WHAT IS EXPECTED: Return the entries below word for word. No picture belongs in the copy.

━━━━

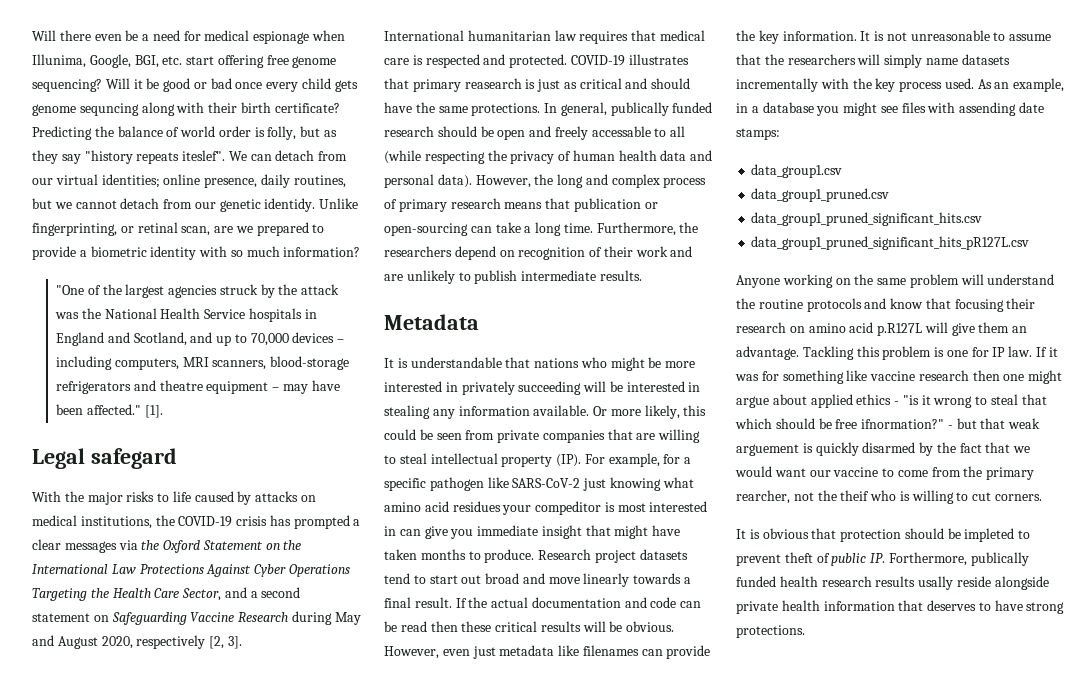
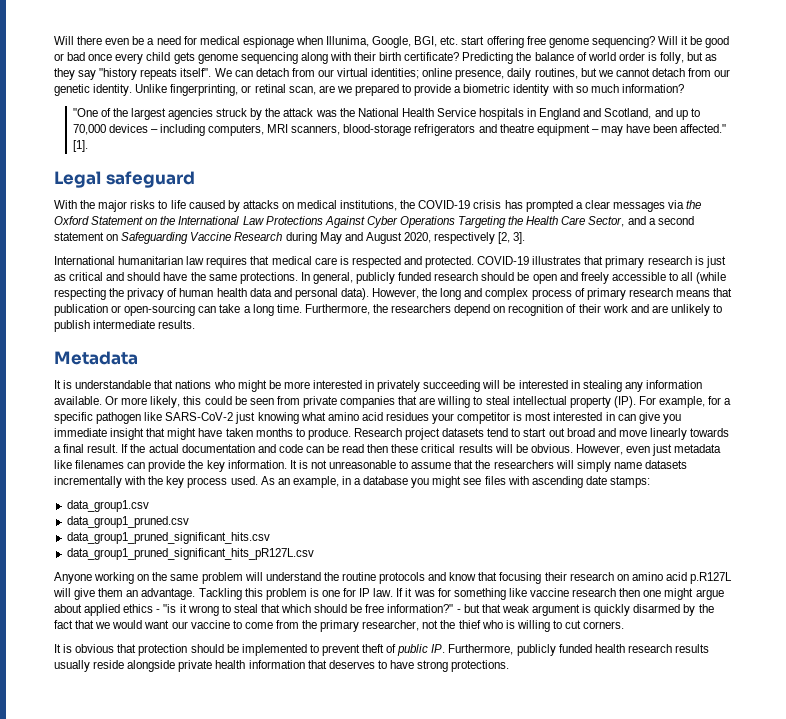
- Will it be good or bad once every child gets genome sequncing along with their birth certificate?
+ Will it be good or bad once every child gets genome sequencing along with their birth certificate?
- Predicting the balance of world order is folly, but as they say "history repeats iteslef".
+ Predicting the balance of world order is folly, but as they say "history repeats itself".
- We can detach from our virtual identities; online presence, daily routines, but we cannot detach from our genetic identidy.
+ We can detach from our virtual identities; online presence, daily routines, but we cannot detach from our genetic identity.
- Legal safegard
+ Legal safeguard
- COVID-19 illustrates that primary reasearch is just as critical and should have the same protections.
+ COVID-19 illustrates that primary research is just as critical and should have the same protections.
- In general, publically funded research should be open and freely accessable to all (while respecting the privacy of human health data and personal data).
+ In general, publicly funded research should be open and freely accessible to all (while respecting the privacy of human health data and personal data).
- Or more likely, this could be seen from private companies that are willing to steal intellectual property (IP). For example, for a specific pathogen like SARS-CoV-2 just knowing what amino acid residues your compeditor is most interested in can give you immediate insight that might have taken months to produce.
+ Or more likely, this could be seen from private companies that are willing to steal intellectual property (IP). For example, for a specific pathogen like SARS-CoV-2 just knowing what amino acid residues your competitor is most interested in can give you immediate insight that might have taken months to produce.
- As an example, in a database you might see files with assending date stamps:
+ As an example, in a database you might see files with ascending date stamps:
- If it was for something like vaccine research then one might argue about applied ethics - "is it wrong to steal that which should be free ifnormation?"
+ If it was for something like vaccine research then one might argue about applied ethics - "is it wrong to steal that which should be free information?"
- - but that weak arguement is quickly disarmed by the fact that we would want our vaccine to come from the primary rearcher, not the theif who is willing to cut corners.
+ - but that weak argument is quickly disarmed by the fact that we would want our vaccine to come from the primary researcher, not the thief who is willing to cut corners.
- It is obvious that protection should be impleted to prevent theft of public IP. Forthermore, publically funded health research results usally reside alongside private health information that deserves to have strong protections.
+ It is obvious that protection should be implemented to prevent theft of public IP. Furthermore, publicly funded health research results usually reside alongside private health information that deserves to have strong protections.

━━━━

ANSWER TO THE PROBLEM:
- Will it be good or bad once every child gets genome sequncing along with their birth certificate?
+ Will it be good or bad once every child gets genome sequencing along with their birth certificate?
- Predicting the balance of world order is folly, but as they say "history repeats iteslef".
+ Predicting the balance of world order is folly, but as they say "history repeats itself".
- We can detach from our virtual identities; online presence, daily routines, but we cannot detach from our genetic identidy.
+ We can detach from our virtual identities; online presence, daily routines, but we cannot detach from our genetic identity.
- Legal safegard
+ Legal safeguard
- COVID-19 illustrates that primary reasearch is just as critical and should have the same protections.
+ COVID-19 illustrates that primary research is just as critical and should have the same protections.
- In general, publically funded research should be open and freely accessable to all (while respecting the privacy of human health data and personal data).
+ In general, publicly funded research should be open and freely accessible to all (while respecting the privacy of human health data and personal data).
- Or more likely, this could be seen from private companies that are willing to steal intellectual property (IP). For example, for a specific pathogen like SARS-CoV-2 just knowing what amino acid residues your compeditor is most interested in can give you immediate insight that might have taken months to produce.
+ Or more likely, this could be seen from private companies that are willing to steal intellectual property (IP). For example, for a specific pathogen like SARS-CoV-2 just knowing what amino acid residues your competitor is most interested in can give you immediate insight that might have taken months to produce.
- As an example, in a database you might see files with assending date stamps:
+ As an example, in a database you might see files with ascending date stamps:
- If it was for something like vaccine research then one might argue about applied ethics - "is it wrong to steal that which should be free ifnormation?"
+ If it was for something like vaccine research then one might argue about applied ethics - "is it wrong to steal that which should be free information?"
- - but that weak arguement is quickly disarmed by the fact that we would want our vaccine to come from the primary rearcher, not the theif who is willing to cut corners.
+ - but that weak argument is quickly disarmed by the fact that we would want our vaccine to come from the primary researcher, not the thief who is willing to cut corners.
- It is obvious that protection should be impleted to prevent theft of public IP. Forthermore, publically funded health research results usally reside alongside private health information that deserves to have strong protections.
+ It is obvious that protection should be implemented to prevent theft of public IP. Furthermore, publicly funded health research results usually reside alongside private health information that deserves to have strong protections.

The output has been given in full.